[Itemized modification records]
§ §

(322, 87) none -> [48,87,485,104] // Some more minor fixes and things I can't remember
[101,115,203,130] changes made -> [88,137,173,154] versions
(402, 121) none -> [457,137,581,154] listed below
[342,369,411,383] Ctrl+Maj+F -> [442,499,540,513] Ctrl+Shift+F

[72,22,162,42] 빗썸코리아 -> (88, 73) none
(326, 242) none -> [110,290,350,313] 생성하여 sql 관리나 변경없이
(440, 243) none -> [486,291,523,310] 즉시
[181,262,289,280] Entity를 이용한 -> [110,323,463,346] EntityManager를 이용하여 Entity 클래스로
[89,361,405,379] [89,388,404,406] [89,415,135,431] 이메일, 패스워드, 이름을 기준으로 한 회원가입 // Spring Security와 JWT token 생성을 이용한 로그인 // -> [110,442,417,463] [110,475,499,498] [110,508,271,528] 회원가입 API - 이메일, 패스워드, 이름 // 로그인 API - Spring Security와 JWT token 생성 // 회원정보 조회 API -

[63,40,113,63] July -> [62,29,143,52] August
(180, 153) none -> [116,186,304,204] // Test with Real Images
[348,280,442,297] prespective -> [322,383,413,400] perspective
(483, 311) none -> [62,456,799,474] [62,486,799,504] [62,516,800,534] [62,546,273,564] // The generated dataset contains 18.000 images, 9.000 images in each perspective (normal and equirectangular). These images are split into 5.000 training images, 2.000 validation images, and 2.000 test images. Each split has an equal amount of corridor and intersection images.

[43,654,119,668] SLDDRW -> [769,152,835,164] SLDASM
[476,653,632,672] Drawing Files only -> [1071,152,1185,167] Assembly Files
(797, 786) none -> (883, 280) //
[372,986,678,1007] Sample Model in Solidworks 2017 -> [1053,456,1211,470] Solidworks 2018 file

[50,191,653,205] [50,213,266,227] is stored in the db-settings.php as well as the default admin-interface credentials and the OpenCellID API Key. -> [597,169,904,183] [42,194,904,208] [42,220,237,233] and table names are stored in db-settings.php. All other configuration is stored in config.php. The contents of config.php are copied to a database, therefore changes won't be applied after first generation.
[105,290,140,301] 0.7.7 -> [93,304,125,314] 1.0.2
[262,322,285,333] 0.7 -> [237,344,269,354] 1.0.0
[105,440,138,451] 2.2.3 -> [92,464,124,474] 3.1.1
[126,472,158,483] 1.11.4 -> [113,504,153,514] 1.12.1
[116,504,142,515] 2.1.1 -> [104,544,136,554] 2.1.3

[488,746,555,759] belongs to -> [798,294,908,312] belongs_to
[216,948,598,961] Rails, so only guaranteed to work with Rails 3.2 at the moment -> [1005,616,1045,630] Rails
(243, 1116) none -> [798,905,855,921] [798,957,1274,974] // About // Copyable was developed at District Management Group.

§ §

*Task prompt*. Please print the records above exactly from their first line. End with the line containing "[348,280,442,297] prespective ->", and include it.

*Result of this exercise*.
(322, 87) none -> [48,87,485,104] // Some more minor fixes and things I can't remember
[101,115,203,130] changes made -> [88,137,173,154] versions
(402, 121) none -> [457,137,581,154] listed below
[342,369,411,383] Ctrl+Maj+F -> [442,499,540,513] Ctrl+Shift+F

[72,22,162,42] 빗썸코리아 -> (88, 73) none
(326, 242) none -> [110,290,350,313] 생성하여 sql 관리나 변경없이
(440, 243) none -> [486,291,523,310] 즉시
[181,262,289,280] Entity를 이용한 -> [110,323,463,346] EntityManager를 이용하여 Entity 클래스로
[89,361,405,379] [89,388,404,406] [89,415,135,431] 이메일, 패스워드, 이름을 기준으로 한 회원가입 // Spring Security와 JWT token 생성을 이용한 로그인 // -> [110,442,417,463] [110,475,499,498] [110,508,271,528] 회원가입 API - 이메일, 패스워드, 이름 // 로그인 API - Spring Security와 JWT token 생성 // 회원정보 조회 API -

[63,40,113,63] July -> [62,29,143,52] August
(180, 153) none -> [116,186,304,204] // Test with Real Images
[348,280,442,297] prespective -> [322,383,413,400] perspective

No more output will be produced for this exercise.